Gejala yang timbul oleh crush syndrome adalah rasa nyeri, kaku, kram,
dan pembengkakan pada otot yang terkena, diikuti oleh kelemahan
serta kehilangan fungsi otot tersebut. Urin yang berwarna seperti teh
adalah gejala yang cukup khas karena dalam urin terdapat myoglobin.
Mendiagnosis crush syndrome sering terlewatkan saat penyakit ini
tidak dicurigai dari awal14. Adapun komplikasinya adalah hipovolemi,
asidosis metabolik, hiperkalemia, Gagal Ginjal akut, dan DIC
(Disseminated Intravaskular Coagulation).
Diperlukan Manajemen kegawatdaruratan yang tepat dan cepat
dalam penanganan crush syndrome dan pencegahan komplikasinya.
Pada Instalasi Rawat Darurat yang dapat dilakukan adalah14 :
1. Evaluasi ABC
2. Pemberian cairan IV. Resusitasi cairan sangat dibutuhkan
mengingat sering terjadi hipovolemia. Pemberian normal saline
dengan kecepatan 1,5 liter per jam dan targetnya adalah produksi
urin 200 – 300 ml per jam. Pemberian cairan yang mengandung
potassium dan laktat sebaiknya dihindari karena akan
memperburuk hiperkalemia dan acidosis. Investigasi mendalam
terhadap trauma dan memonitor keadaan pasien.

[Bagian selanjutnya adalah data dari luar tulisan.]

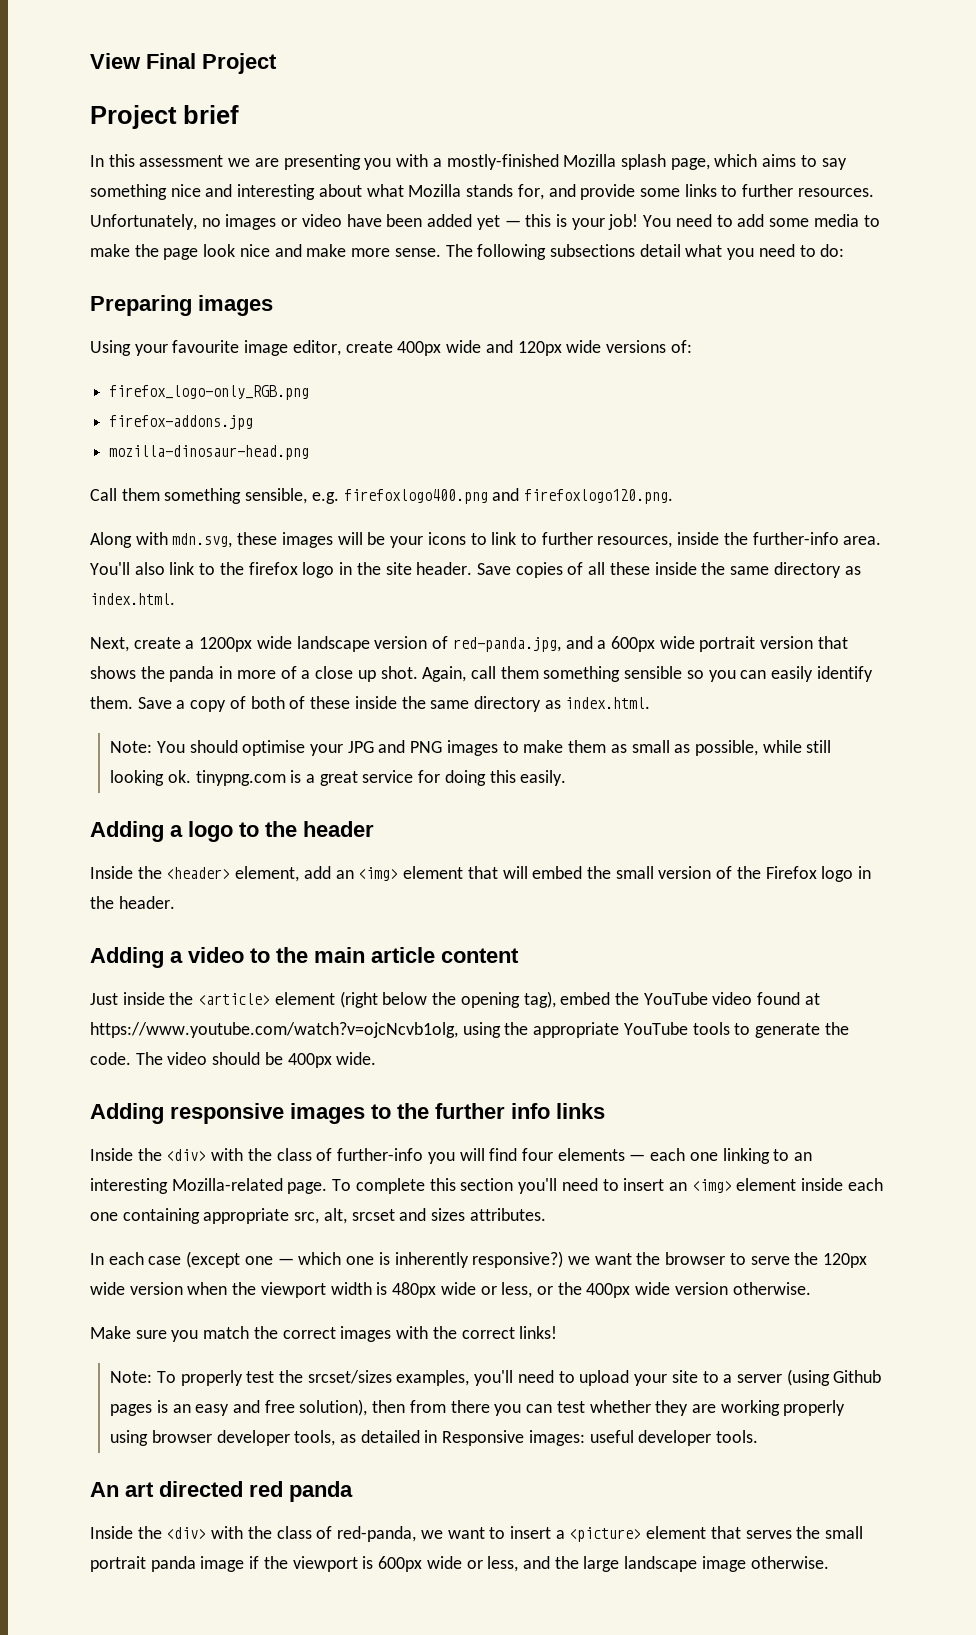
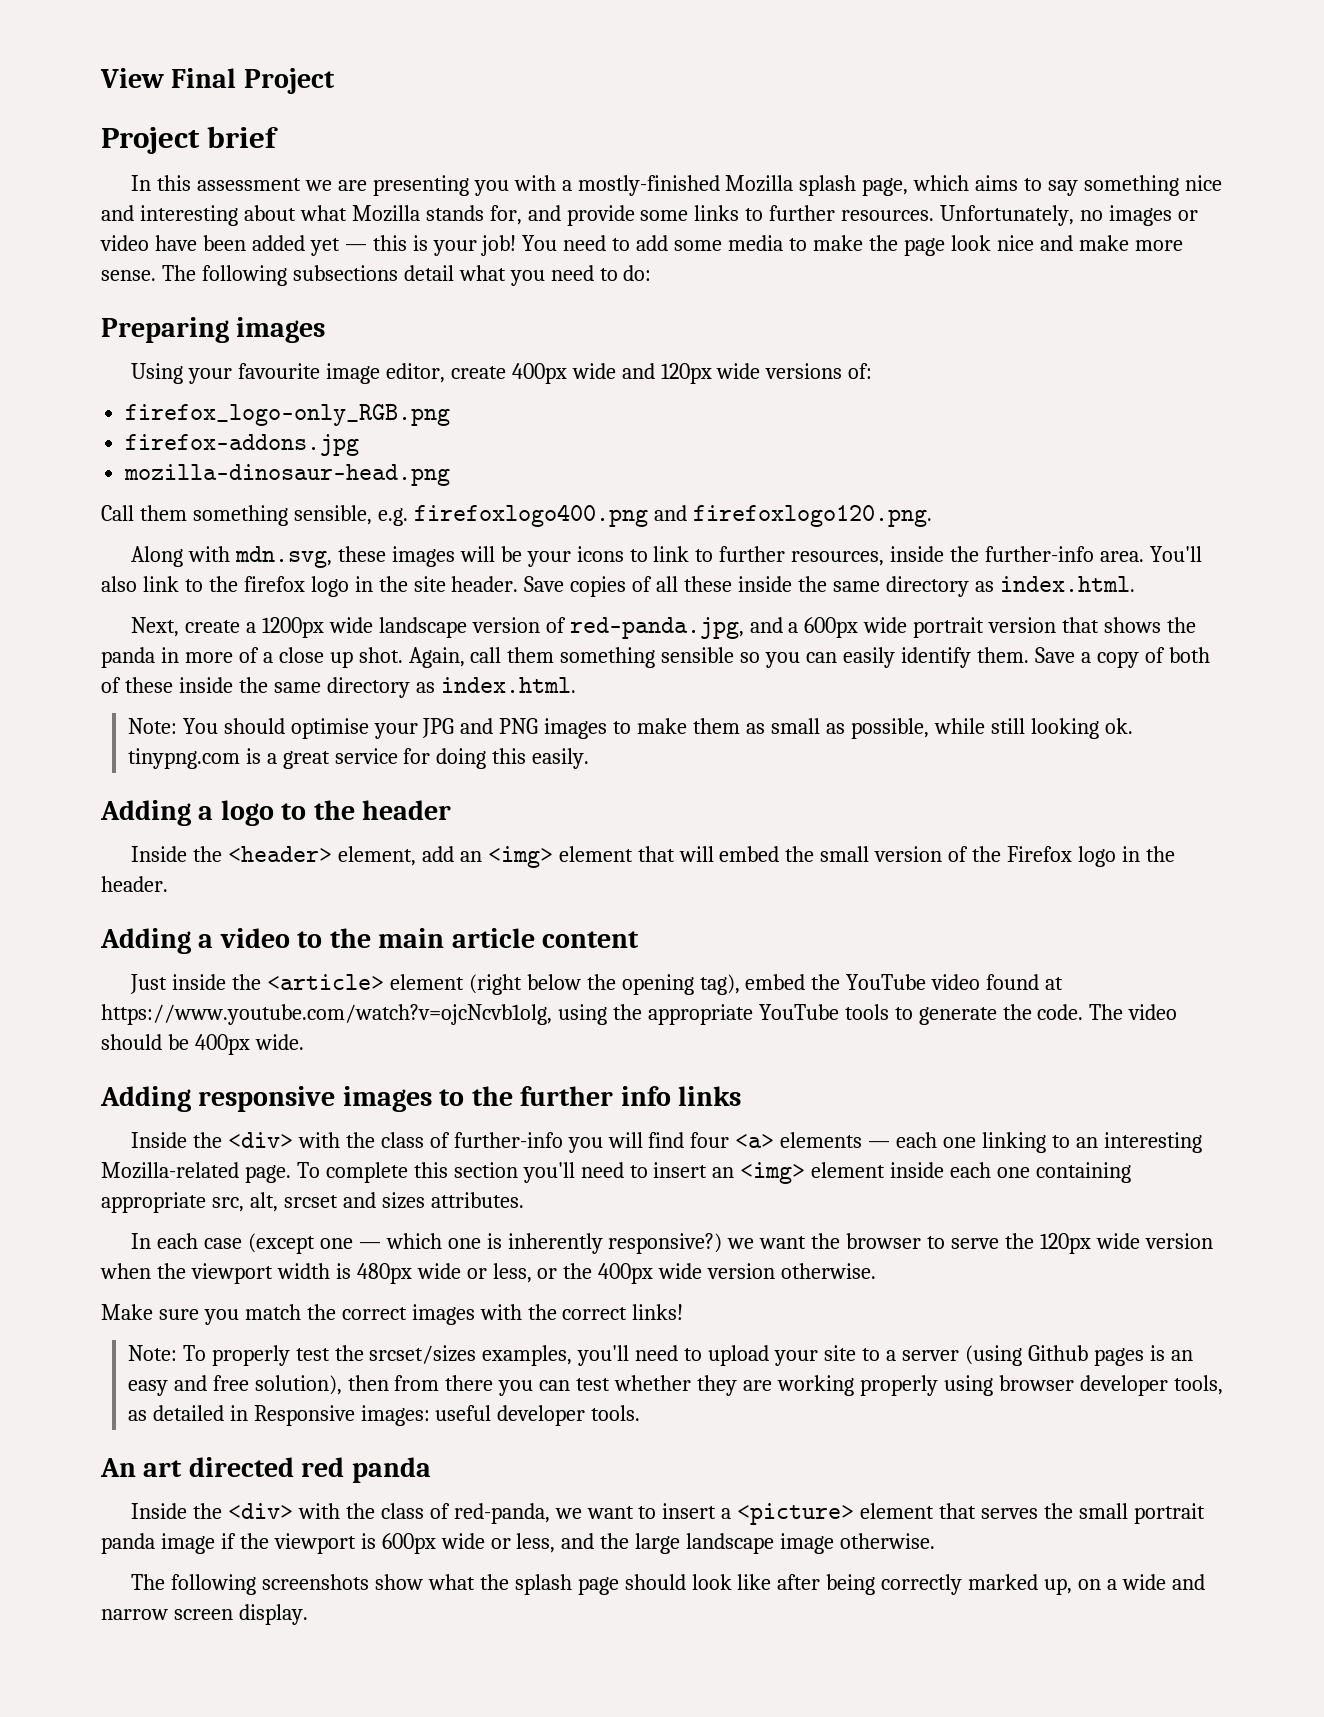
- Inside the <div> with the class of further-info you will find four elements — each one linking to an interesting Mozilla-related page.
+ Inside the <div> with the class of further-info you will find four <a> elements — each one linking to an interesting Mozilla-related page.
+ The following screenshots show what the splash page should look like after being correctly marked up, on a wide and narrow screen display.

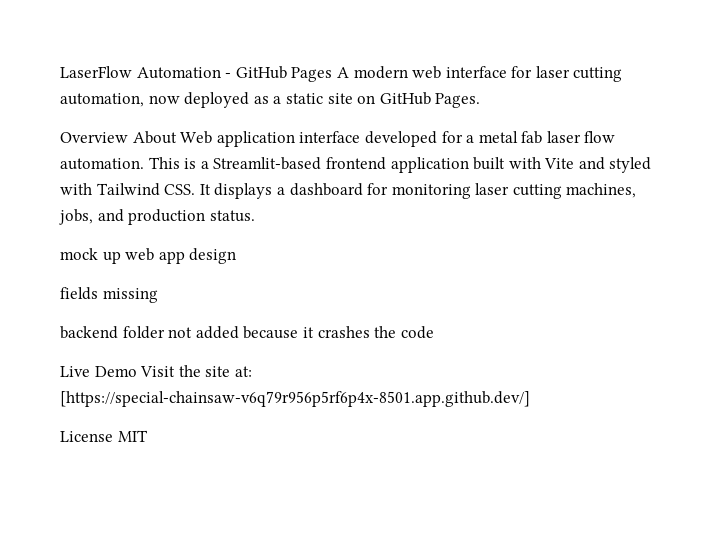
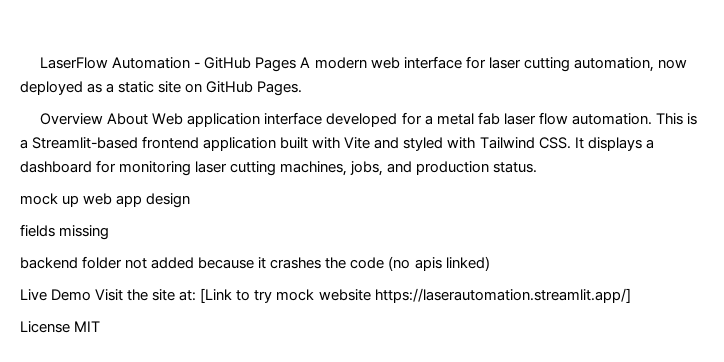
- backend folder not added because it crashes the code
+ backend folder not added because it crashes the code (no apis linked)
- Live Demo Visit the site at: [https://special-chainsaw-v6q79r956p5rf6p4x-8501.app.github.dev/]
+ Live Demo Visit the site at: [Link to try mock website https://laserautomation.streamlit.app/]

3. Pemberian bikarbonat untuk mengobati asidosis.
4. Setelah keadaan hemodinamik stabil, maka dapat dilakukan terapi
definitif untuk kausa seperti trauma.
c. Sindroma Kompartemen
Sindroma kompartemen dapat ditemukan pada tempat di mana otot
dibatasi oleh rongga fasia yang tertutup. Perlu diketahui bahwa kulit
juga berfungsi sebagai lapisan penahan. Daerah yang sering terkena
adalah tungkai bawah, lengan bawah, kaki, tangan, region glutea, dan
paha. Iskemia dapat terjadi karena peningkatan isi kompartemen akibat
edema yang timbul akibat revaskularisasi sekunder dari ekstrimitas
yang iskemi atau karena penyusutan isi kompartemen yang disebabkan
tekanan dari luar misalkan balutan yang menekan.
Gejala dan tanda-tanda sindroma kompartemen adalah:
1. Nyeri bertambah dan khususnya meningkat dengan gerakan pasif
yang meregangkan otot bersangkutan.
2. Parestesia daerah distribusi saraf perifer yang terkena, menurunnya
sensasi atau hilangnya fungsi dari saraf yang melewati
kompartemen tersebut.
3. Asimetris pada daerah kompartemen
Kelumpuhan atau parese otot dan hilangnya pulsasi
(disebabkan tekanan kompartemen melebihi tekanan sistolik)
merupakan tingkat lanjut dari sindroma kompartemen. Diagnosis
klinik didasari oleh riwayat trauma dan pemeriksaan fisik. Tekanan
intra kompartemen melebihi 35 – 45 mmHg menyebabkan
penurunan aliran kapiler dan menimbulkan kerusakan otot dan
saraf karena anoksia. Pengelolaan sindroma kompartemen meliputi
pembukaan semua balutan yang menekan, gips, dan bidai. Pasien
harus diawasi dan diperiksa setiap 30 – 60 menit. Jika tidak
terdapat perbaikan, perlu dilakukan fasciotomi.